* What needs to be done
Render every line of the data exactly as written, and leave out the pictures.

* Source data
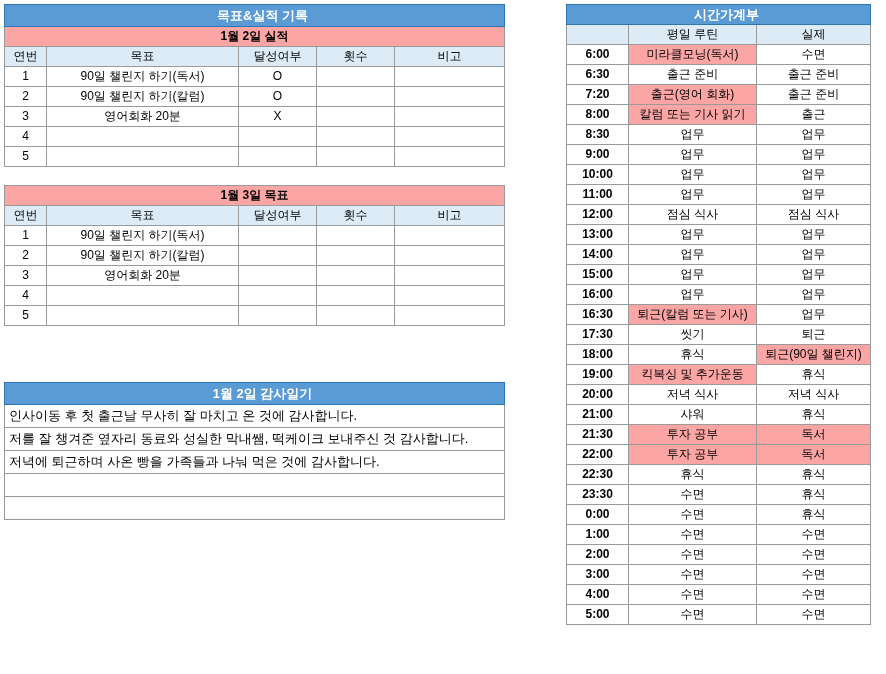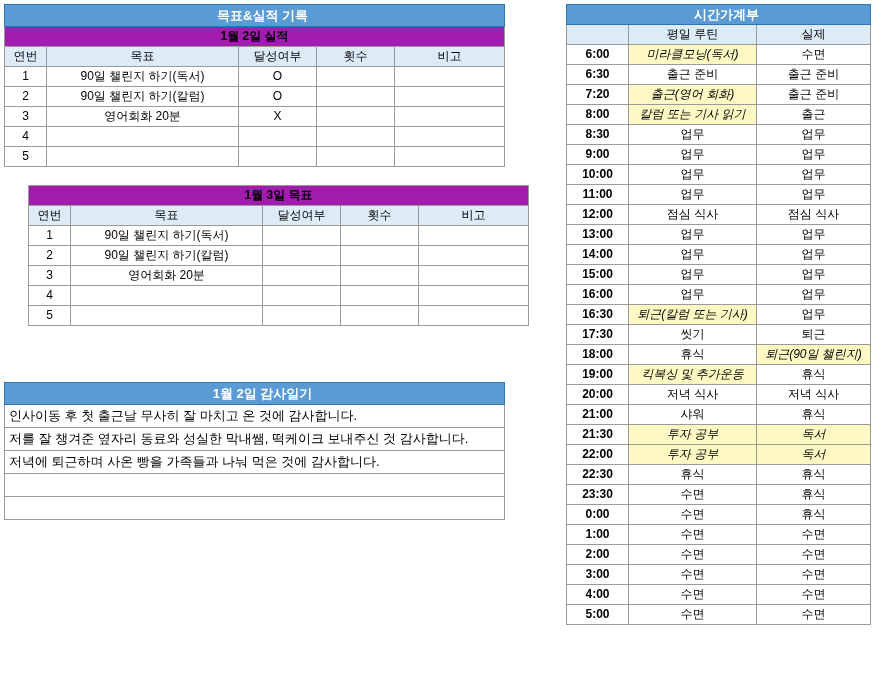--- a/index.html
+++ b/index.html
@@ -48,7 +48,7 @@
     padding-left: 16px;
   }
   .sub-head td {
-    background: #a21caf;
+    background: #fca5a5;
     font-weight: bold;
   }
   .col-head td {

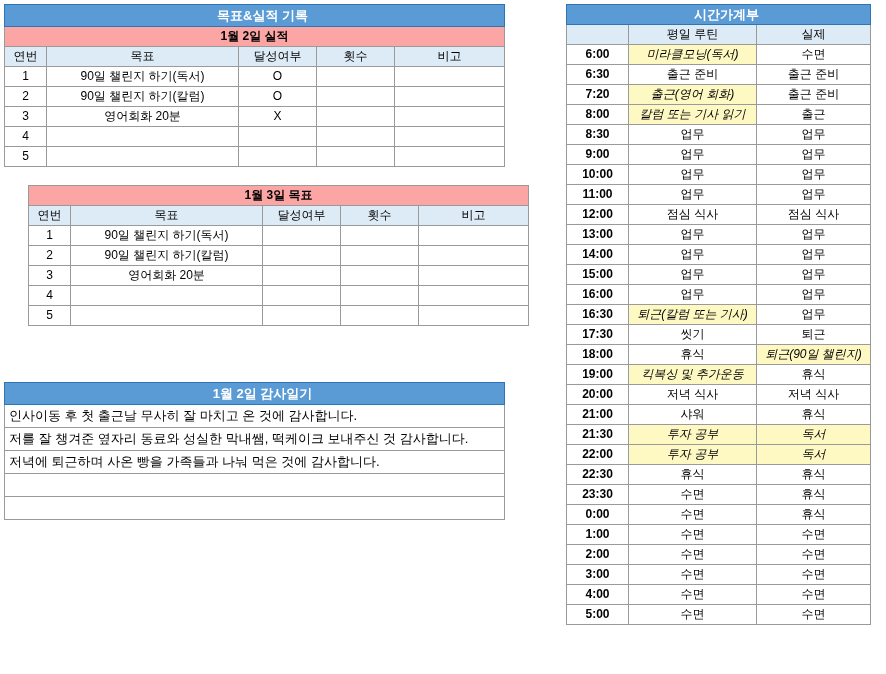--- a/index.html
+++ b/index.html
@@ -56,8 +56,7 @@
     font-weight: normal;
   }
   .peach-lite {
-    background: #fef9c3;
-    font-style: italic;
+    background: #fca5a5;
   }
 
   

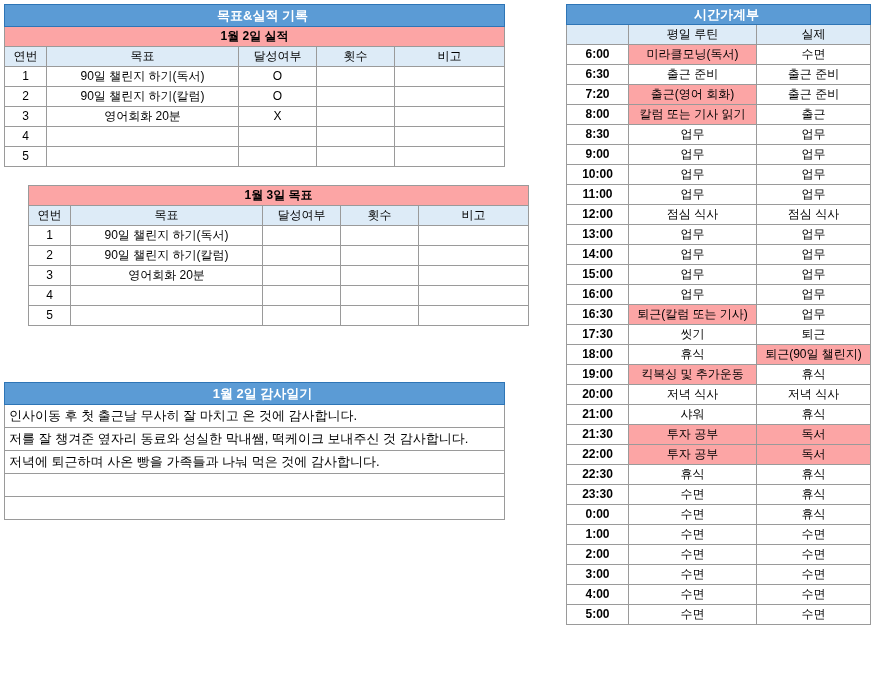--- a/index.html
+++ b/index.html
@@ -61,7 +61,7 @@
 
   
   #goal-table   { position: absolute; left: 4px;  top: 4px;  }
-  #goal2-table  { position: absolute; left: 4px;  top: 185px; margin-left: 24px; }
+  #goal2-table  { position: absolute; left: 4px;  top: 185px; }
   #diary-table  { position: absolute; left: 4px;  top: 382px; }
   #time-table   { position: absolute; left: 566px; top: 4px;  }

* Response for this exercise
--- a/index.html
+++ b/index.html
@@ -48,7 +48,7 @@
     padding-left: 16px;
   }
   .sub-head td {
-    background: #a21caf;
+    background: #fca5a5;
     font-weight: bold;
   }
   .col-head td {

--- a/index.html
+++ b/index.html
@@ -56,8 +56,7 @@
     font-weight: normal;
   }
   .peach-lite {
-    background: #fef9c3;
-    font-style: italic;
+    background: #fca5a5;
   }
 
   

--- a/index.html
+++ b/index.html
@@ -61,7 +61,7 @@
 
   
   #goal-table   { position: absolute; left: 4px;  top: 4px;  }
-  #goal2-table  { position: absolute; left: 4px;  top: 185px; margin-left: 24px; }
+  #goal2-table  { position: absolute; left: 4px;  top: 185px; }
   #diary-table  { position: absolute; left: 4px;  top: 382px; }
   #time-table   { position: absolute; left: 566px; top: 4px;  }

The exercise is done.